La diferencia entre una literatura “creativa” y una científica radica en que un autor científico siempre puede replicar ante determinada interpretación y demostrar que no se ha entendido su texto. “Pero si un crítico ofrece una interpretación marxista de En busca del tiempo perdido, diciendo que en el cénit de la crisis de la burguesía decadente, la entrega total al reino de la memoria aisló necesariamente al artista de la sociedad, Proust seguramente estaría descontento con esa interpretación, pero tendría dificultades para refutarla”.

Habla de su uso de “dos técnicas típicamente posmodernas. Una es la ironía intertextual: citas directas de otros textos famosos, o referencias más o menos transparentes a los mismos.
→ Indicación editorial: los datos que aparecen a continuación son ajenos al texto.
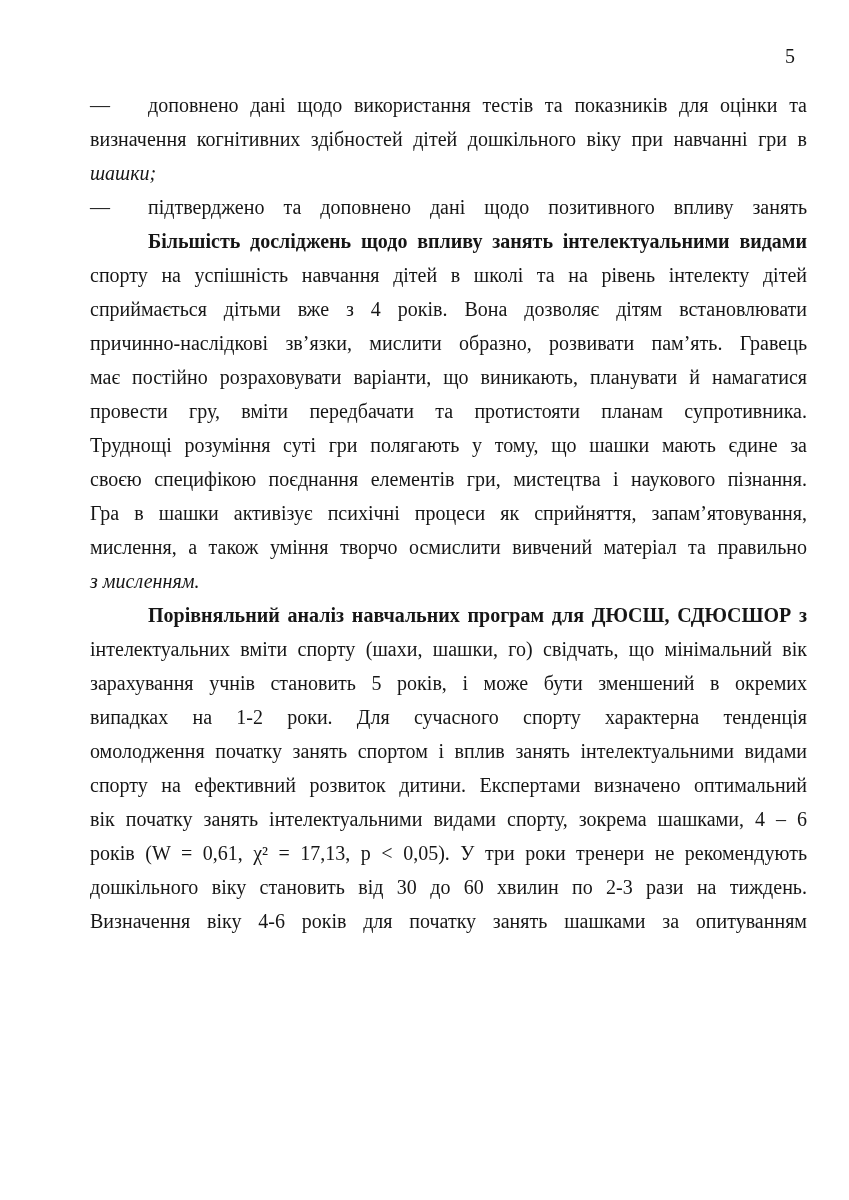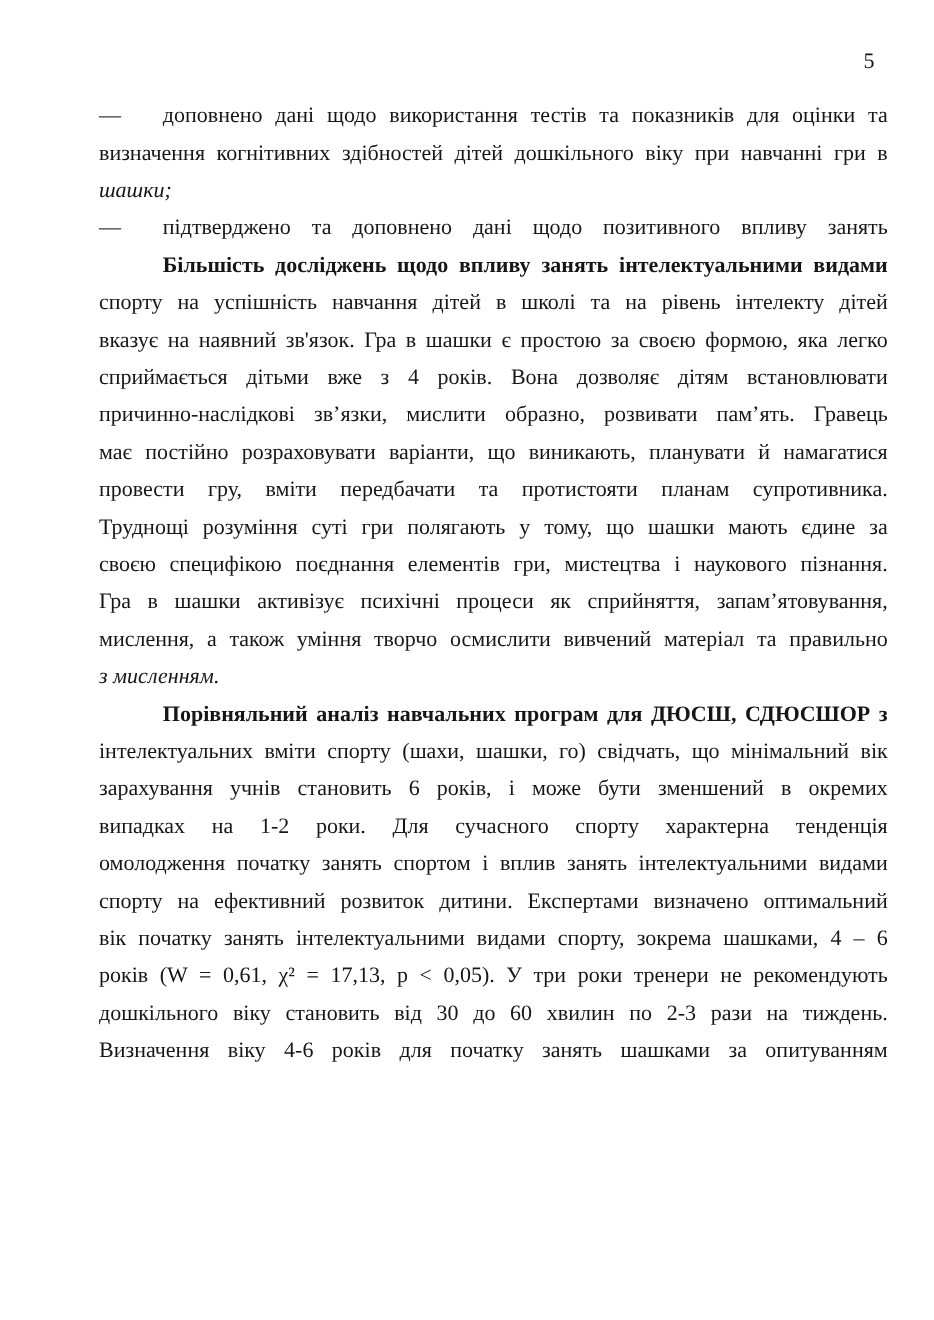--- a/index.html
+++ b/index.html
@@ -76,7 +76,6 @@
       <div>
         <div class="line indent"><span>Більшість досліджень щодо впливу занять інтелектуальними видами</span></div>
         <div class="line"><span>спорту на успішність навчання дітей в школі та на рівень інтелекту дітей</span></div>
-        <div class="line"><span>вказує на наявний зв'язок. Гра в шашки є простою за своєю формою, яка легко</span></div>
         <div class="line"><span>сприймається дітьми вже з 4 років. Вона дозволяє дітям встановлювати</span></div>
         <div class="line"><span>причинно-наслідкові зв’язки, мислити образно, розвивати пам’ять. Гравець</span></div>
         <div class="line"><span>має постійно розраховувати варіанти, що виникають, планувати й намагатися</span></div>

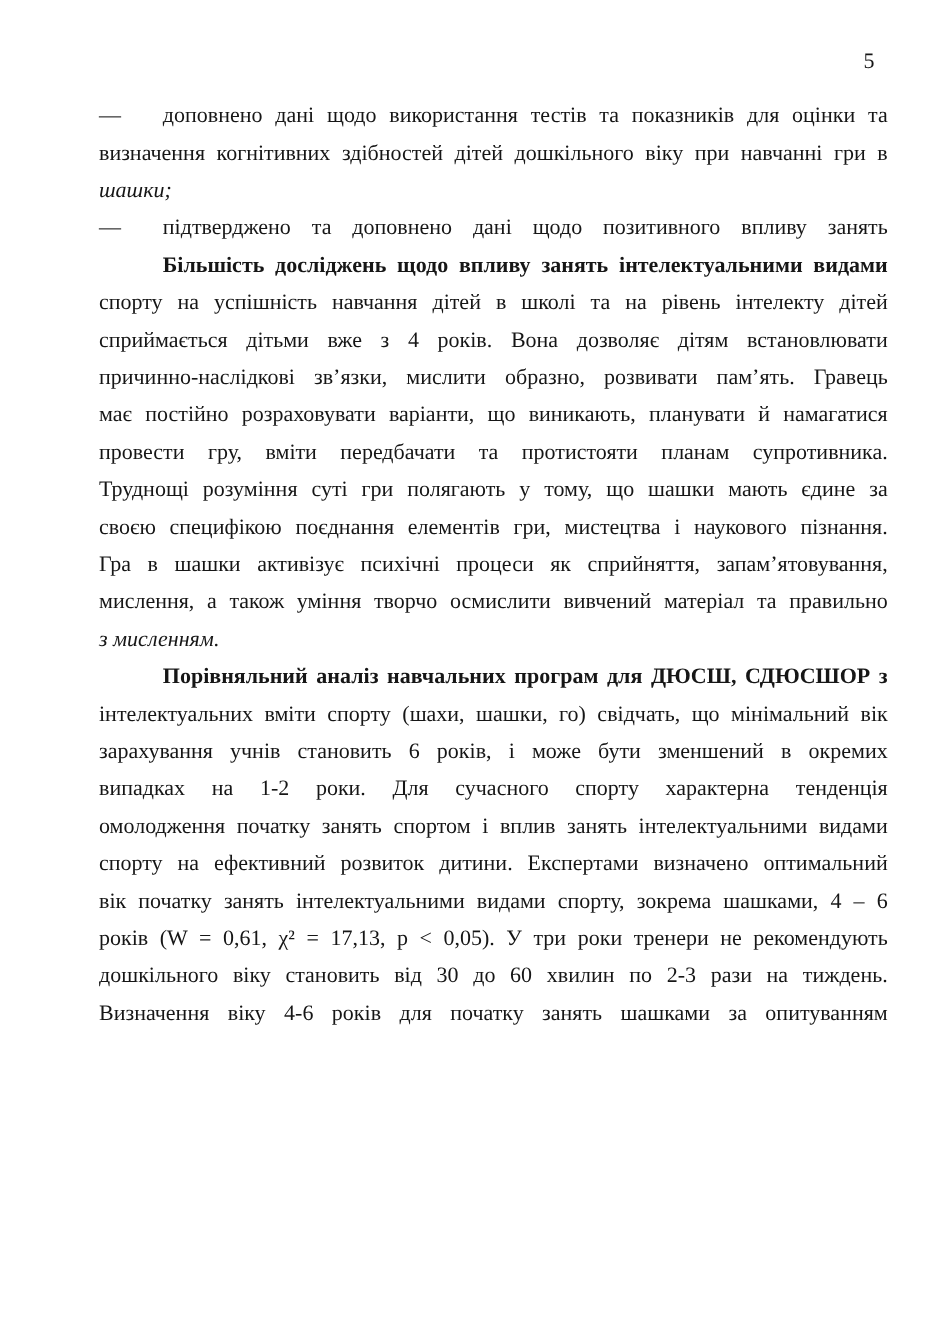--- a/index.html
+++ b/index.html
@@ -89,7 +89,7 @@
       <div>
         <div class="line indent"><span>Порівняльний аналіз навчальних програм для ДЮСШ, СДЮСШОР з</span></div>
         <div class="line"><span>інтелектуальних вміти спорту (шахи, шашки, го) свідчать, що мінімальний вік</span></div>
-        <div class="line"><span>зарахування учнів становить 6 років, і може бути зменшений в окремих</span></div>
+        <div class="line"><span>зарахування учнів становить 5 років, і може бути зменшений в окремих</span></div>
         <div class="line"><span>випадках на 1-2 роки. Для сучасного спорту характерна тенденція</span></div>
         <div class="line"><span>омолодження початку занять спортом і вплив занять інтелектуальними видами</span></div>
         <div class="line"><span>спорту на ефективний розвиток дитини. Експертами визначено оптимальний</span></div>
La segunda es la metanarrativa: reflexiones que el texto hace sobre su propia naturaleza cuando el autor habla directamente al lector”.

Escribe sobre el texto como artilugio concebido para provocar interpretaciones (siguiendo la líneas de su Los límites de la interpretación); sobre los sistemas y procesos; el lector modelo y el lector empírico; ontología versus semiótica; la función epistemológica de las afirmaciones ficticias y los personajes de ficción como objetos semióticos.

Una suerte de apéndice se detiene a enumerar la afición personal de Eco por las listas, una afición no tan singular, si consideramos por lo menos dos autores que hicieron de las listas motivo principal de sus estilos: Whitman y nuestro Borges.

Y finalmente está el humor de Eco, esa otra característica que lo destaca años luz de sus sesudos congéneres. Cuenta por ejemplo que cuando le preguntan cómo escribió sus novelas, suele responder: “De izquierda a derecha”, y agrega: “Creo que no es una respuesta satisfactoria, y que puede provocar cierto estupor en los países árabes y en Israel”.

A propósito de La isla del día de antes cuenta que quiso que su héroe estuviera en París el día de la muerte de Richelieu, aunque no asistiera al hecho. “No pensé en su posible función. Simplemente, quise describir a Richelieu a punto de morir. Fue puro sadismo”.